B. The undersigned Registrant hereby undertakes that, for purposes of
determining any liability under the Securities Act, each filing of the
Registrant's annual report pursuant to Section 13(a) or Section 15(d) of the
Exchange Act (and, where applicable, each filing of an employee benefit plan's
annual report pursuant to Section 15(d) of the Exchange Act) that is
incorporated by reference in the Registration Statement shall be deemed to be a
new registration statement relating to the securities offered therein, and the
offering of such securities at that time shall be deemed to be the initial bona
fide offering thereof.
C. Insofar as indemnification for liabilities arising under the
Securities Act may be permitted to directors, officers and controlling persons
of the Registrant pursuant to the foregoing provisions, or otherwise, the
Registrant has been advised that in the opinion of the Commission such
indemnification is against public policy as expressed in the Securities Act and
is, therefore, unenforceable.
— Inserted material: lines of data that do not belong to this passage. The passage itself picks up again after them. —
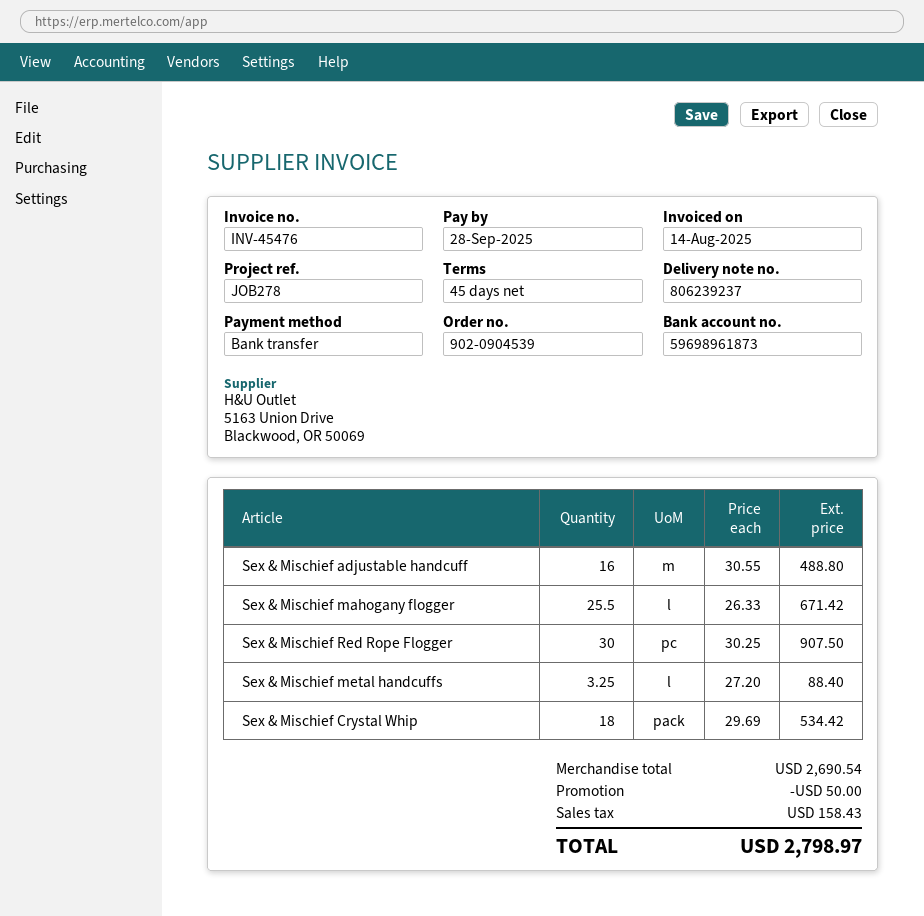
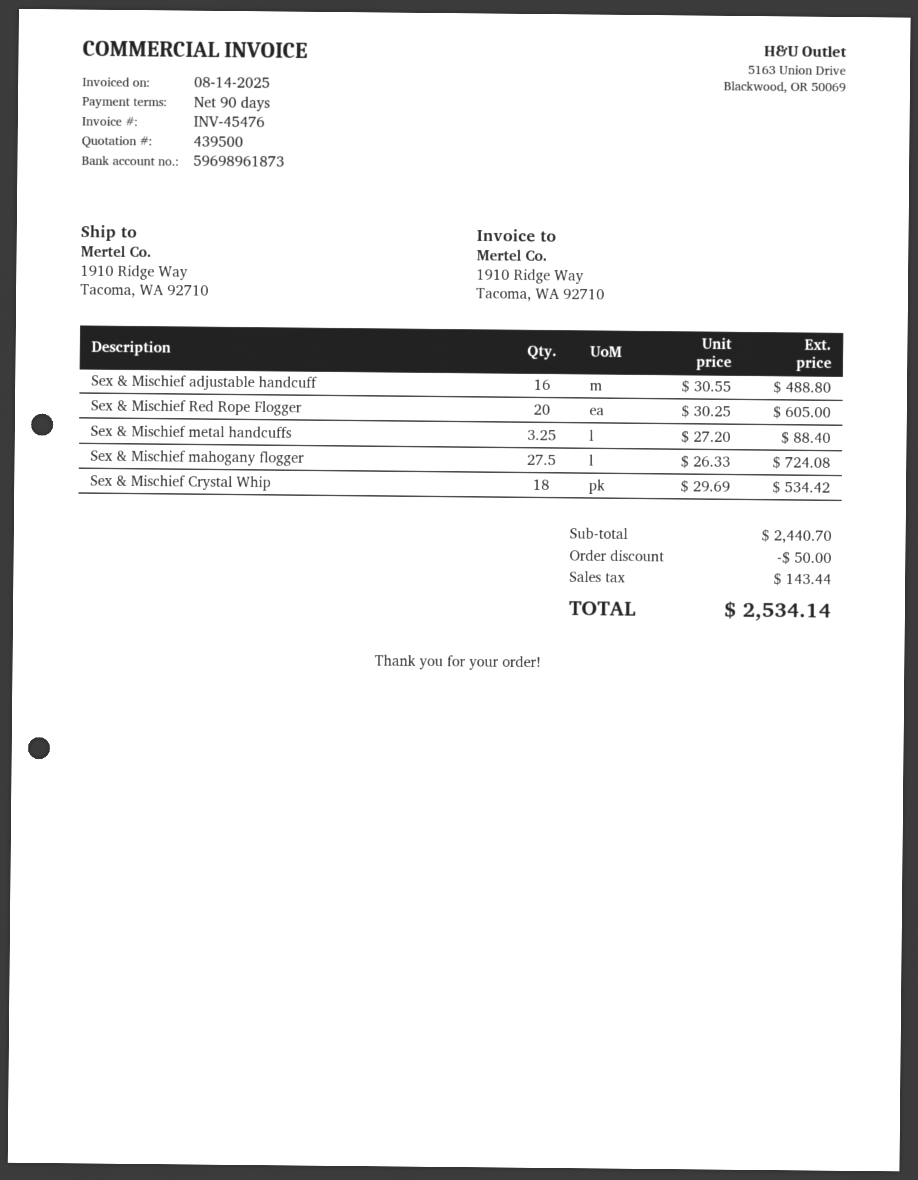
payment terms: 45 days -> 90 days
Sex & Mischief mahogany flogger: 25.5 x 26.33 = 671.42 -> 27.5 x 26.33 = 724.08
Sex & Mischief Red Rope Flogger: 30 x 30.25 = 907.50 -> 20 x 30.25 = 605.00
subtotal: 2690.54 -> 2440.70
tax: 158.43 -> 143.44
total: 2798.97 -> 2534.14

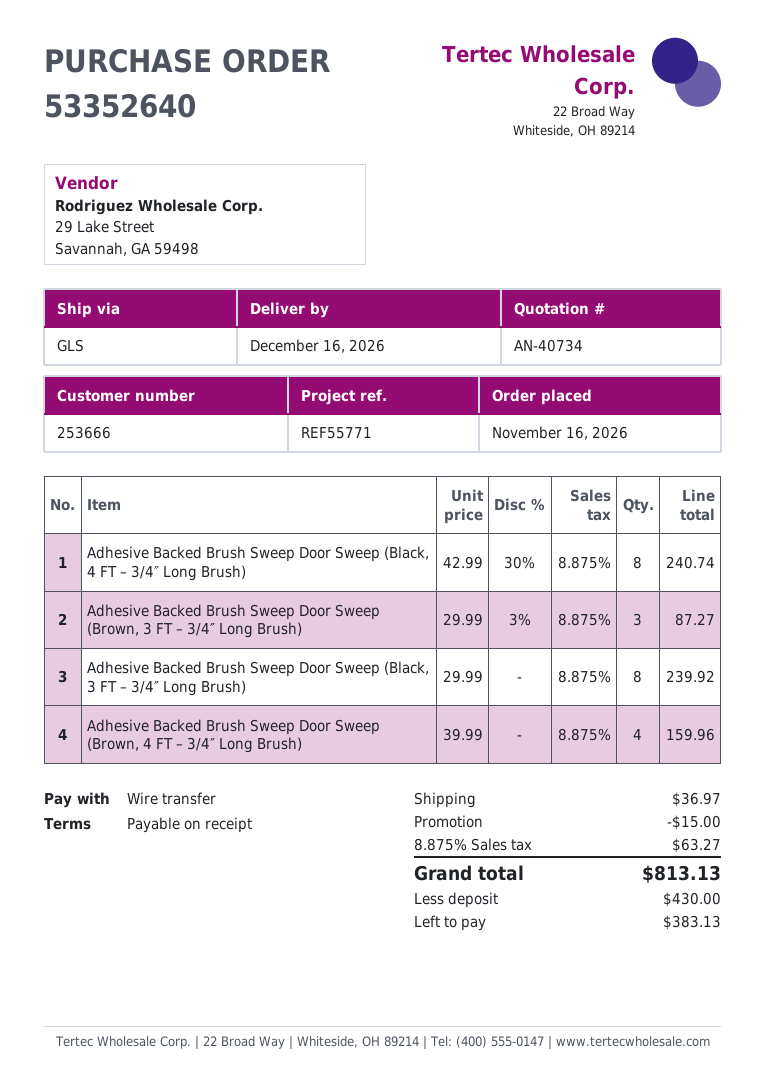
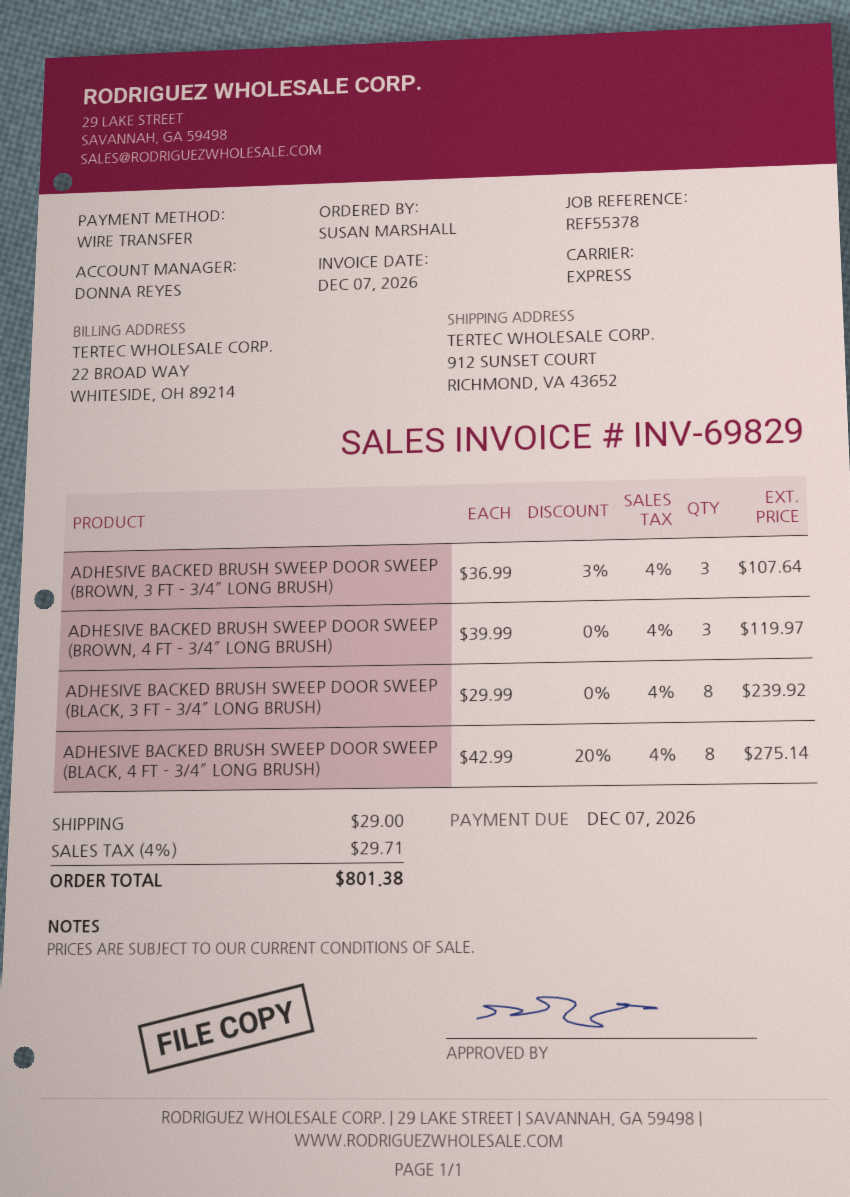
reference: REF55771 -> REF55378
shipping method: GLS -> express
Adhesive Backed Brush Sweep Door Sweep (Black, 4 FT – 3/4″ Long Brush): 8 x 42.99 - 30% = 240.74 -> 8 x 42.99 - 20% = 275.14
Adhesive Backed Brush Sweep Door Sweep (Brown, 3 FT – 3/4″ Long Brush): 3 x 29.99 - 3% = 87.27 -> 3 x 36.99 - 3% = 107.64
Adhesive Backed Brush Sweep Door Sweep (Brown, 4 FT – 3/4″ Long Brush): 4 x 39.99 = 159.96 -> 3 x 39.99 = 119.97
discount: 15.00 -> none
shipping: 36.97 -> 29.00
tax: 8.875% = 63.27 -> 4% = 29.71
total: 813.13 -> 801.38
In the event that a claim for indemnification
against such liabilities (other than the payment by the Registrant of expenses
incurred or paid by a director, officer or controlling person of the Registrant
in the successful defense of any action, suit or proceeding) is asserted by such
director, officer or controlling person in connection with the securities being
registered, the Registrant will, unless in the opinion of its counsel the matter
has been settled by controlling precedent, submit to a court of appropriate
jurisdiction the question whether such indemnification by it is against public
policy as expressed in the Securities Act and will be governed by the final
adjudication of such issue.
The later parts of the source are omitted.